From community arts to creative placemaking, some artists and arts organisations coalesced under socially engaged art’s catch-all, falsely ‘homespun’ banner. Quickly and quietly depoliticised, they became, I argue, Social Capital Artists: specialists in artwashing. These pioneering foot soldiers of gentrification use pretty bunting as camouflage, face paints and old lifestyle magazines their weapons of choice. Their ‘meanwhile spaces’ operate as ‘enterprising’ pop-up façades for venture capitalism; shared precarity loyally performed with smiling faces and colourful workshop games. Social Capital Artists are specifically employed to carry out artwashing by (at least in the case of urban regeneration) unholy neoliberal alliances of local councils and property developers. For them, artwashing functions as a cheap, preliminary form of community pacification by indiscriminately ‘harvesting’ the social capital of soon-to-be-displaced people whilst simultaneously offering good PR, photo opportunities and even a piecemeal ‘community archive’, ready-sanitised for future museumification. This new wave of social capital art silently turns the benign into the terrible; interpersonal relationships and dynamics into global statistics and generic standards; people reduced to little contributions to the financial bottom line and pretty pins on simulated maps.

Social capital is an insidious term. It turns community bonds and ties - immeasurable relationships, personal and interpersonal narratives and memories, family histories and more - into intangible economic value; into assets. Social capital monetises our lives, our most sacrosanct forms of being and living.
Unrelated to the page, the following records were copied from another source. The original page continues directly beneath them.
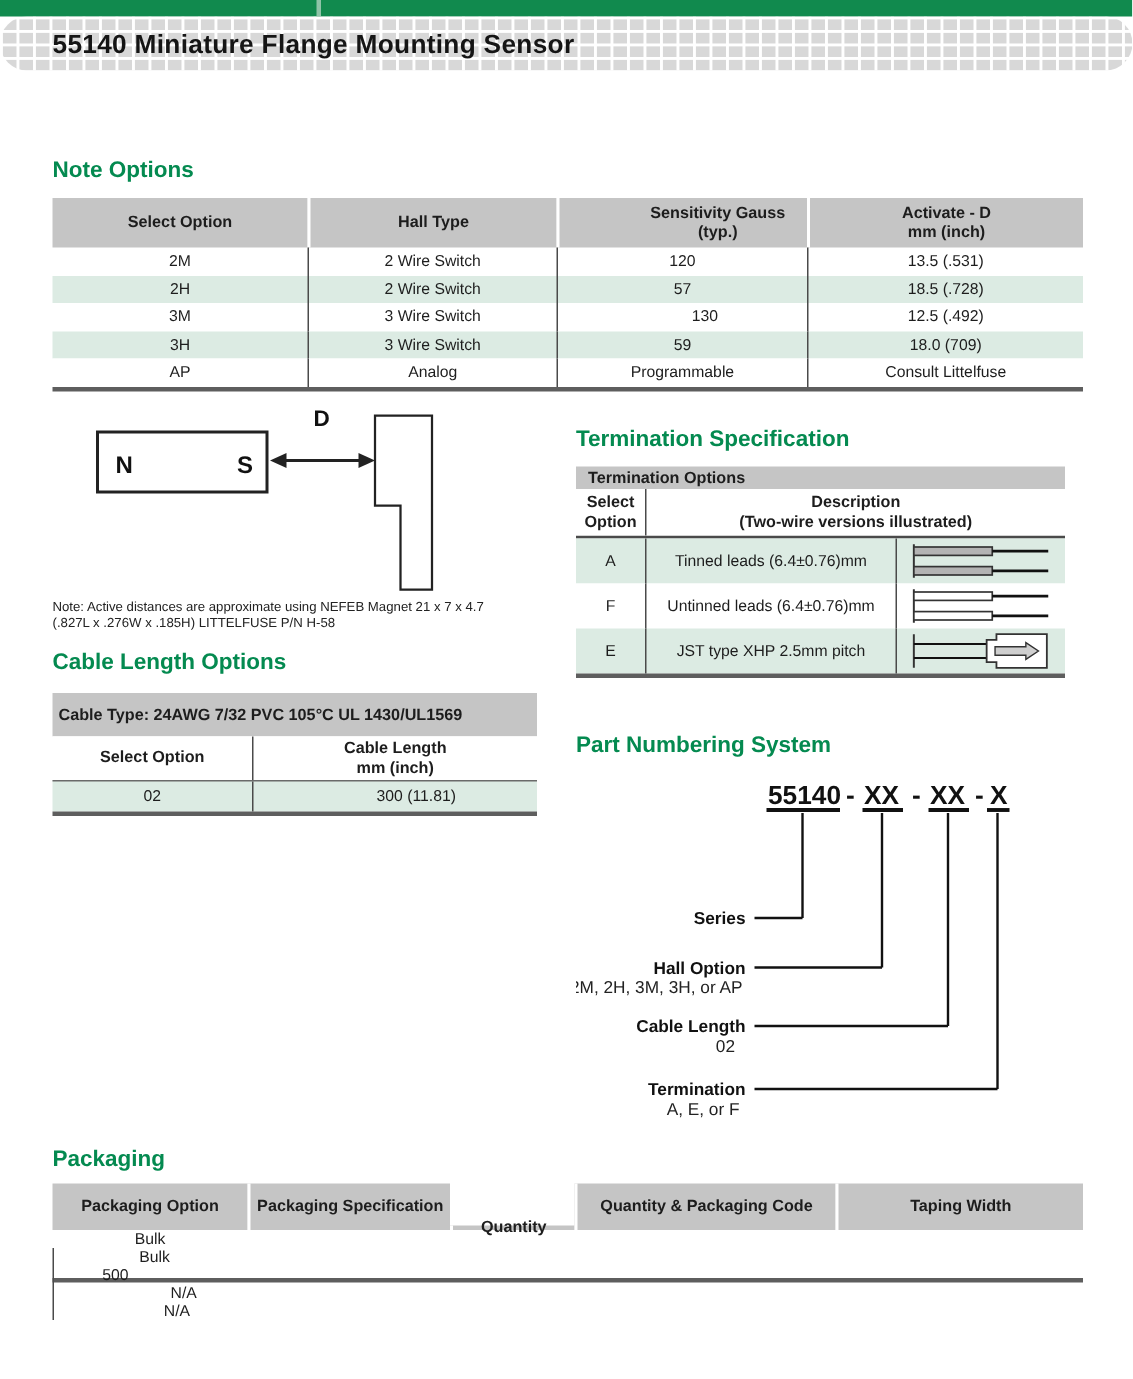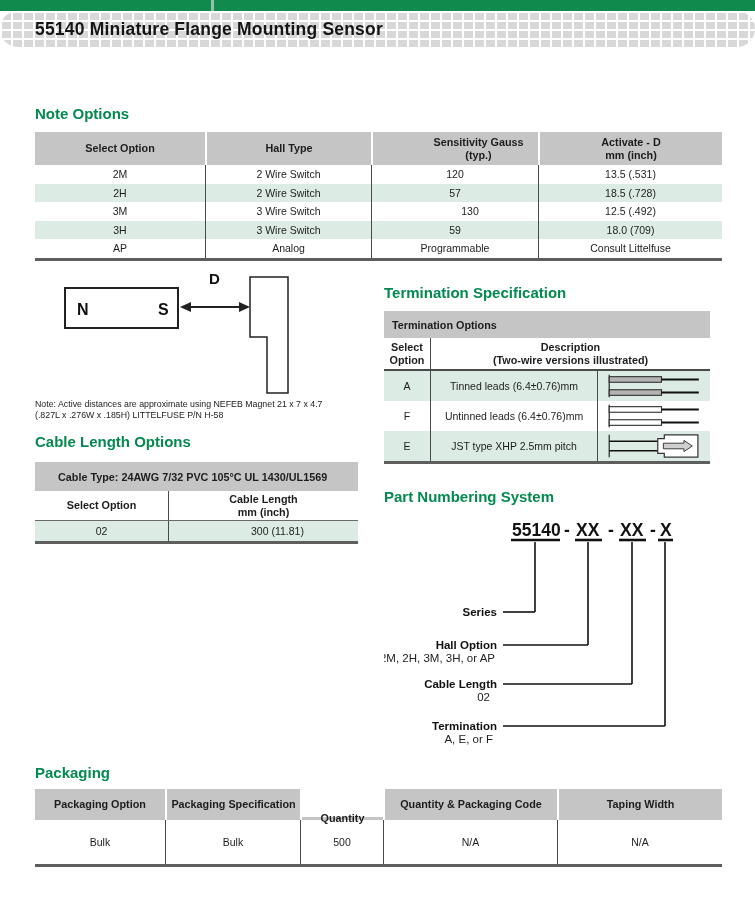"Termination Options" div.graybar { height: 27px -> 15px }
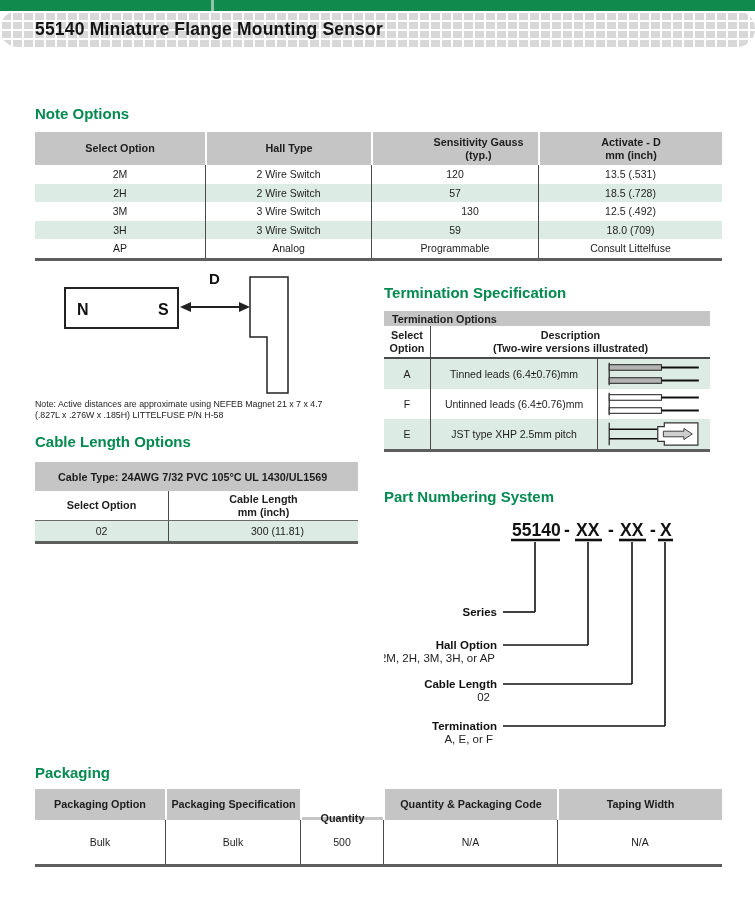"Cable Type: 24AWG 7/32 PVC" .graybar { padding-left: 23px -> 4px }
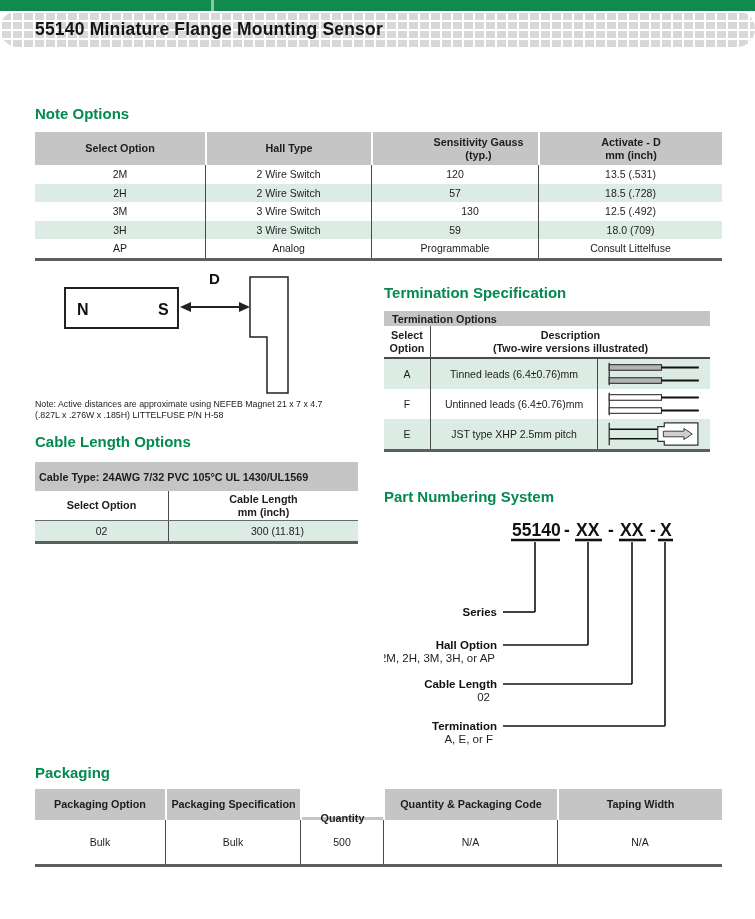"Bulk" div.trow { flex-direction: none -> column; height: 44px -> 32px }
It converts people and communities into free market economics, instilling the divisive spectre of neoliberalism into our very hearts and minds. In their rush to pray at the font of social capital (underpinned, of course, by financial capital), socially engaged artists become its missionaries. Anointed by capital, they transform into clapping harbingers of redundancy, displacement, social cleansing, colonialism and racism. Their aesthetic and participatory practices celebrate the empty and falsely unifying notions of ‘culture’, ‘people,’ ‘place’, ‘community’, ‘the public’, ‘the civic’. Their feigned participatory democracy and dialogues are nothing but apparitions. Their workshops administer free doses of culture as depoliticising functionalism exactly as prescribed by the vested interests of corporate, financial and state power.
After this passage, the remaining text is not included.